Retrouvons le chemin de la confiance.


Voici le texte de mon intervention au conseil national du parti socialiste du dimanche 12 octobre dernier.

Chers amis, chers camarades,

Cela a été évoqué à de nombreuses reprises depuis le début de nos échanges: la situation économique est difficile et complexe et ces difficultés se traduisent au delà des mots, des chiffres et des considérations macroéconomiques chaque jour dans le quotidien des Françaises et des Français. Cette situation insupportable d’une crise, je devrais d’ailleurs probablement plutôt parler d’un système, qui ébranle l’économie réelle mais épargne les profits et la finance.
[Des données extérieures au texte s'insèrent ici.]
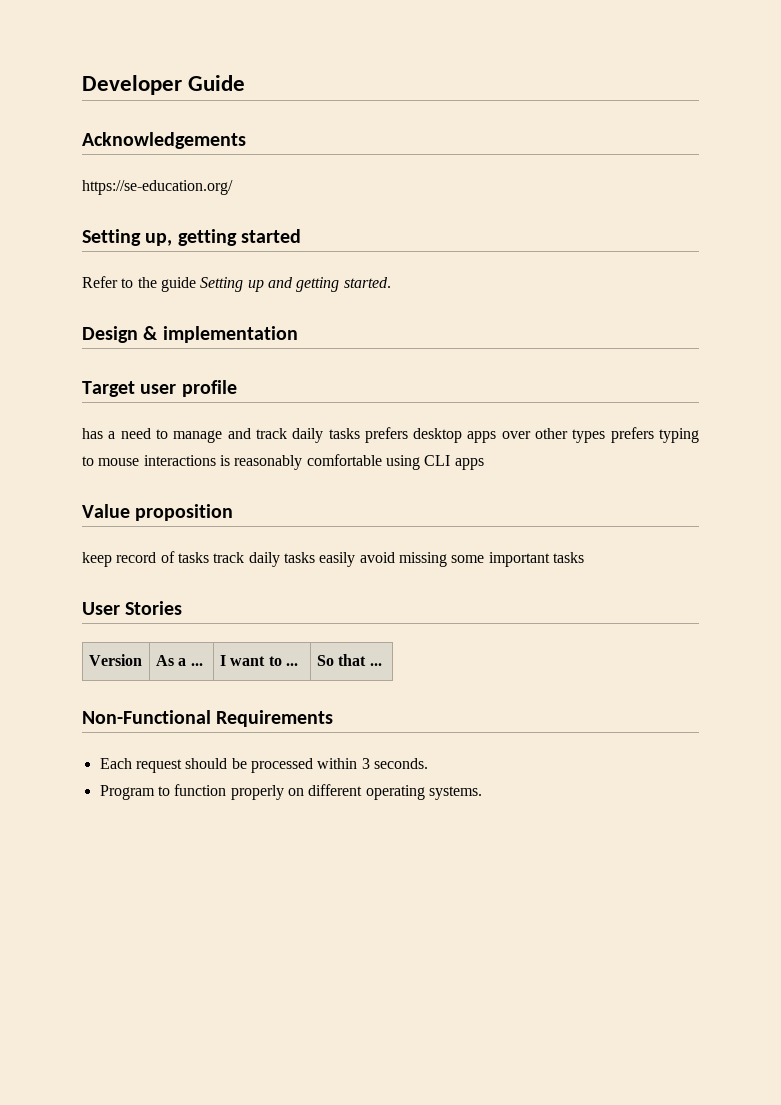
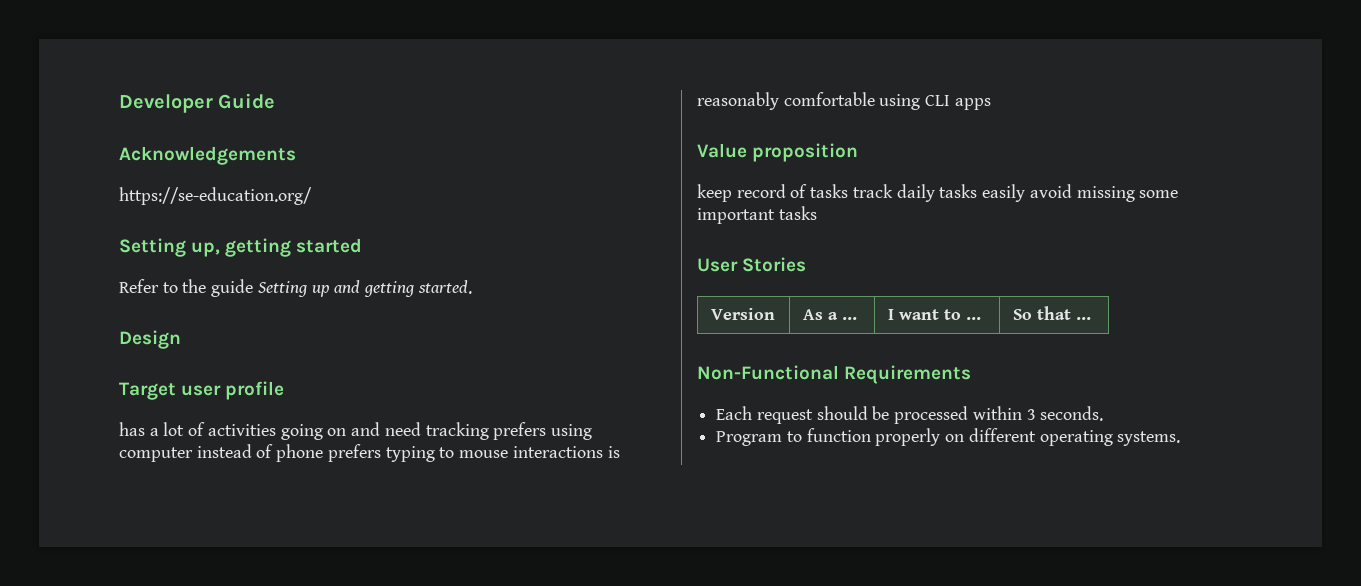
- Design & implementation
+ Design
- has a need to manage and track daily tasks prefers desktop apps over other types prefers typing to mouse interactions is reasonably comfortable using CLI apps
+ has a lot of activities going on and need tracking prefers using computer instead of phone prefers typing to mouse interactions is reasonably comfortable using CLI apps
Nous le savons l’économie n’est pas une science exacte mais un objet mouvant dont la confiance est le principal pilier. Parce que nous détenons encore de nombreux pouvoirs, nous avons une responsabilité majeure: redonner confiance, favoriser l’émergence d’une société de la confiance retrouvée et partagée.

Confiance d’abord des Français les uns envers les autres, parce qu’une société violente où chacun s’oppose à l’autre est une société qui s’affaiblit elle-même. Le monde dans lequel nous vivons nous montre à quel point l’absence de solidarité, de coopération, peut faire de notre monde un enfer, comme le disait Hannah Arendt.

Confiance des Français et du peuple de gauche dans la capacité de la gauche et des socialistes à améliorer leur quotidien. C’est notre raison d’être, c’est le sens de notre engagement et, dans les périodes de trouble, il faut savoir revenir à des choses simples, à l’essentiel. Pourquoi sommes nous là ? Pourquoi exerçons nous nos responsabilités ? Nous sommes là pour améliorer la vie de celles et ceux qui vivent de leur travail. Nous sommes là pour faire progresser la justice sociale.

C’est important de se le dire, ce qui se joue est éminemment démocratique. Ce qui se joue à travers nous, l’exercice de nos responsabilités c’est la capacité des hommes à maitriser leur destin collectivement. Le socialisme c’est autant la redistribution des richesses que la redistribution des pouvoirs.

Pour redonner confiance, redonnons dans nos positions, nos décisions et nos actes, le pouvoir à ceux que nous représentons: ces étudiants de Montpellier, Brest et Strasbourg, ces familles de Bondy, Auch et Clichy, ces ouvriers, ces employés de Saint-Nazaire, Lille et Amiens,  ces chefs d’entreprises, de PME, de PMI, ces artisans, qui chaque jour se battent pour sauvegarder des emplois sur nos territoires.

Confiance enfin des Français dans le progrès, la République, l’avenir. Les choix qui ont été faits ces dernières années en matière économique sont un échec dans toute l’Europe et même l’Allemagne cale sévèrement. On a longtemps dit qu’avec ces politiques, le malade risquait de mourir guéri. La vérité c’est qu’il est en train de mourir tout court. On ne peut pas gérer l’Europe comme une banlieue résidentielle du monde où on ne produit plus, on invente plus, où on ne se soucie plus de justice, de progrès et de partage mais uniquement de la hauteur du grillage.

C’est aussi cette désespérance économique et sociale absolue et l’absence, n’ayons pas peur des mots, de sens, d’idéologie, de politique qui place certains de nos citoyens dans la confusion qui les mène au vote extreme ou au fondamentalisme religieux.

Redonner confiance, c’est conquérir de nouveaux droits et tout faire pour que les droits existants soient effectifs notamment pour les plus précaires d’entre nous et arrêter de reculer.

Redonner confiance, c’est chercher les effets de levier, engager le mouvement, c’est permettre et encourager l’investissement pour l’emploi pour nos territoires. C’est financer la recherche, la transition énergétique, le développement industriel, soutenir nos grands infrastructures, nos gares et nos ports aussi.

Redonner confiance, c’est veiller à un développement harmonieux de nos territoires en permettant à nos collectivité de continuer à investir pour nos écoles, nos théâtres, nos routes, nos quartiers et le logement pour tous.

Redonner confiance c’est doter nos territoires de capacités de développement équilibrée pour que personne en soit laissé sur le bord du chemin. Et permettez moi à cet égard de reprendre les propos de Jean-Marc Ayrault et de m’interroger à mon tour sur la faiblesse de l’enveloppe attribuée à la Région des Pays de la Loire dans la cadre du contrat de plan Etat Région.

Chers camarades,  il ne nous reste que deux ans pour réussir. Menons le combat sur le terrain idéologique et politique, faisons entendre notre voix par delà ces murs, la gauche au pouvoir cela doit être autre chose que la “vallée de la mort”, la gauche au pouvoir cela doit être le chemin de l’espoir, de la justice et du mouvement retrouvé.